YOUR ASSIGNMENT => From the entries below, give the number of lines where the word "none" occurs, and nothing else.

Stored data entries
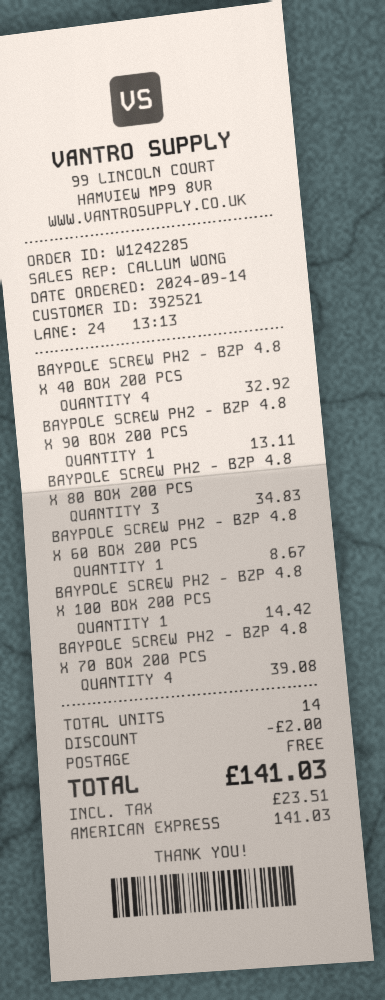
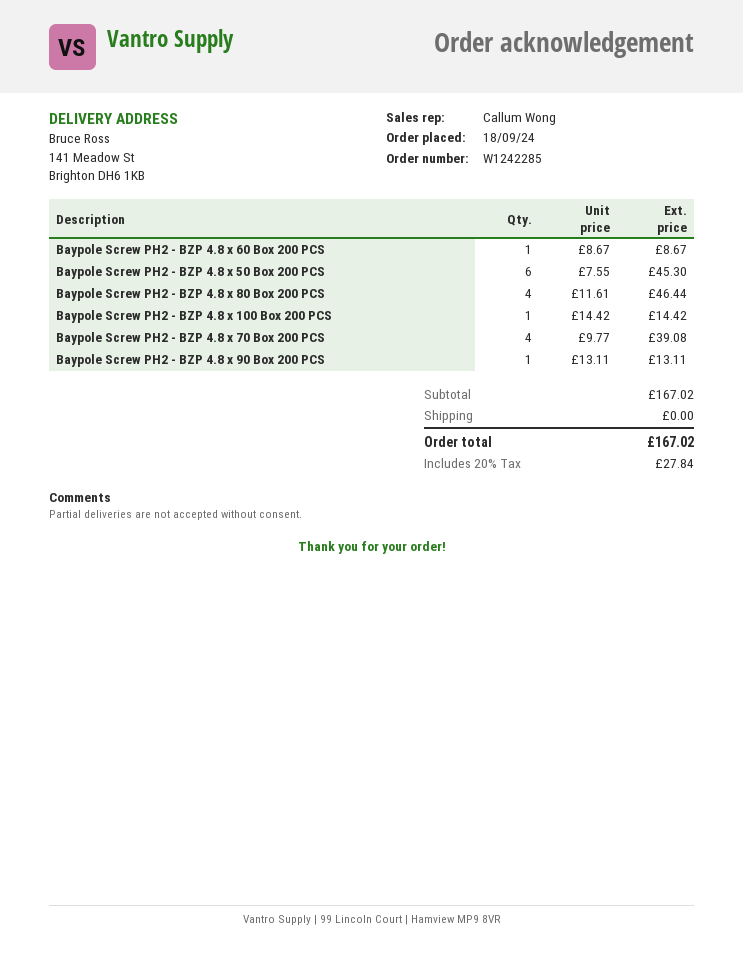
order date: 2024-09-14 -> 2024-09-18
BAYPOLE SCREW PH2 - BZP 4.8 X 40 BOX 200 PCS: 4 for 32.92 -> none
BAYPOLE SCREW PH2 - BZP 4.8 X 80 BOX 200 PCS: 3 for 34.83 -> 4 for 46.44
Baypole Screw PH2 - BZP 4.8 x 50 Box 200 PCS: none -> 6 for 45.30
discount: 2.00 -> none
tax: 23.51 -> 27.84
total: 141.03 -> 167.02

ANSWER TO THE PROBLEM => 3